March 4th, 2013 by Kelly Liyakasa

If customers have a great experience, then no love is lost – right? Not necessarily so.

Relationships only survive – and grow – if you put work into them. Even if you’ve invested time, energy, and resources, it can all change in an instant. It’s the same with customer relationships. Companies can either elect to continue investing in their customer relationships or they can let them fall by the wayside – and watch as a competitor swoops them away into the sunset.

I’m being dramatic. But, really, how many times have we had BAD experiences as customers and we’ve tried, time-after-time to say, “This isn’t working” or “Can you communicate with me this way?” and a company let it fall on deaf ears, or worse, criticized us for it. (Don’t even get me started on a mobile carrier that told me it was my fault for failing to read the fine print, and that “unlimited data” didn’t mean “unlimited speed” in a “Gotcha!” tone that reeked of hubris. I was sure they were smiling as they said it, which made it feel worse.) It makes you not want to do business with said company.

Coming out of cloud computing company Salesforce.com’s #SalesforceLive event in New York City last week – something of a cross between a pep rally and a political convention… just more intimate – it was clear that the company had moved from touting the power of the cloud and the social enterprise to its new mantra: Be a customer company.

As Salesforce.com CEO Marc Benioff shared, there are eight questions to ask in order to become “a customer company” as Salesforce.com sees it. 1. How do you listen to every customer? 2. How do you engage on every channel? 3. How do you sell as a team? 4. How do you service customers everywhere? 5. How do you create communities? 6. How do you connect your partners? 7. How do you connect your products? 8. How do you deliver apps everywhere?

But why do I need to think about apps and partner communities if I’m not a software company, one might think. Because that is what consumers demand. Plain and simple. Mobile apps are not going away, so – retailer, bank, or government – it’s becoming more of a necessity to have a trusted network of partners to get you, technologically, to the point of talking to and servicing customers in their preferred channel.

“Technology is absolutely essential to becoming a customer company, but technology is just the enabler,” Eric Berridge, CEO of global strategic consulting firm Bluewolf, wrote to me in email. “To be successful at customer engagement, you also need the human component in place. Being a customer company means you’re the default choice for the buyer – that they’re loyal, that they’re advocates for you. Technology alone doesn’t drive those kinds of relationships. People do. Customers are truly engaged when they feel known.”

I recently received a study called “Why Your Customers Stay or Stray” from workforce development firm AchieveGlobal. It was all about how emotion is at the heart of effective customer service. When that mobile carrier was texting me incessantly like an overzealous ex-boyfriend, it dawned on me – I wasn’t as upset about the fine print of my unlimited plan or heck, even being charged more, as I was about feeling like they were toying with my emotions.

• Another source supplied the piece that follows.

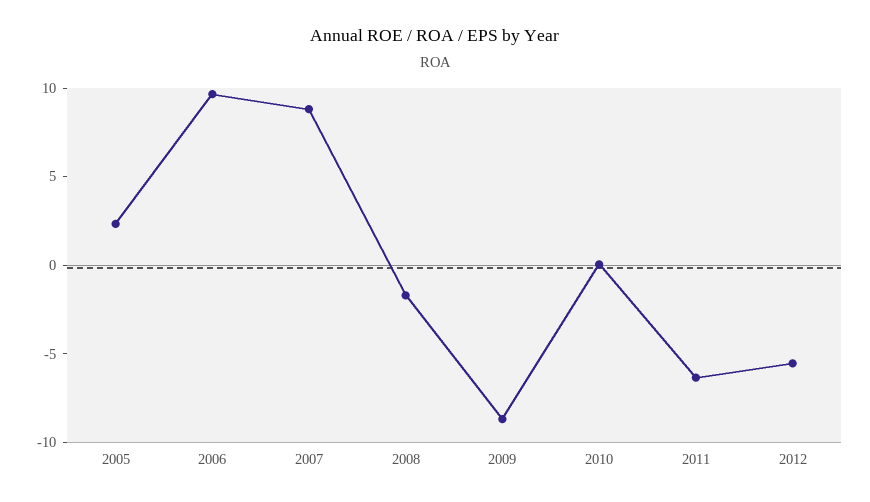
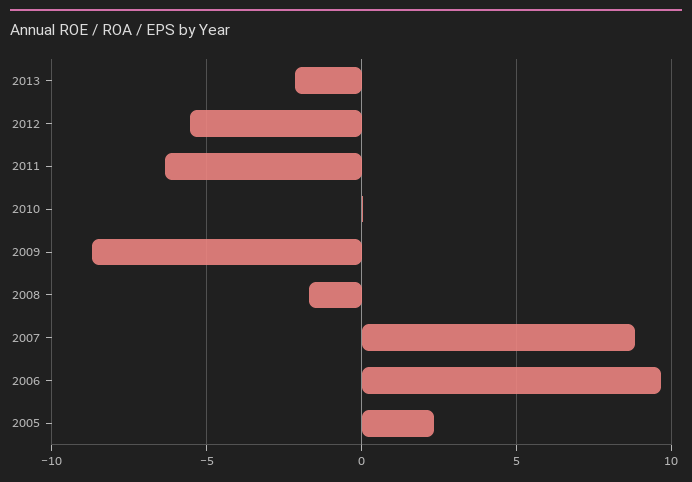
2013: none -> -2

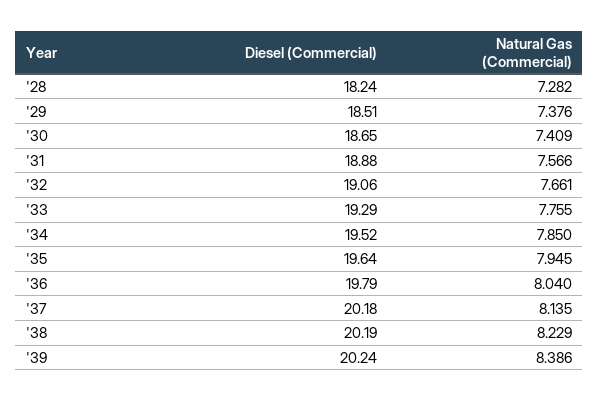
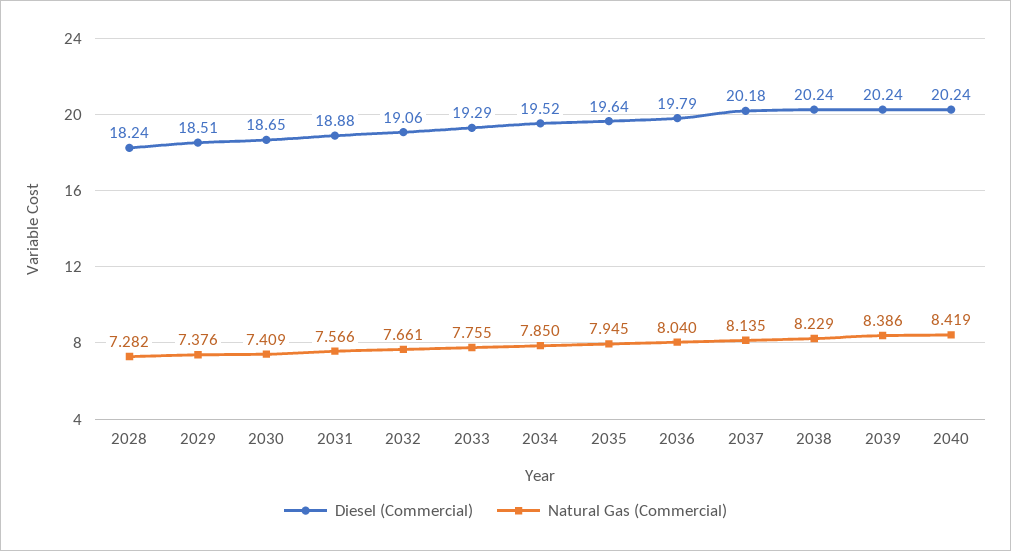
Diesel (Commercial), '38: 20.19 -> 20.24
Diesel (Commercial), 2040: none -> 20.24
Natural Gas (Commercial), 2040: none -> 8.419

The major finding from the study was that human connection played a dominant role in continued customer loyalty and willingness to purchase in the future. “While slashed prices and special promotions may get consumers in the door, an inability to connect on an emotional and human level while delivering service will hamper any business’ customer engagement efforts,” according to AchieveGlobal CEO Sharon Daniels.

According to the study, half of consumer-respondents said they would try out a competitor after a single bad experience. After three or four bad experiences, it shoots up to 93 percent of respondents. One in three respondents preferred to be “treated well” over even having their issue immediately resolved. One of the pillars of being a “Customer Company,” in Salesforce.com’s eyes, is trust. This tells me they “get” what a customer company should and can be. But, strategy doesn’t automatically equal execution, so let’s see how this plays out.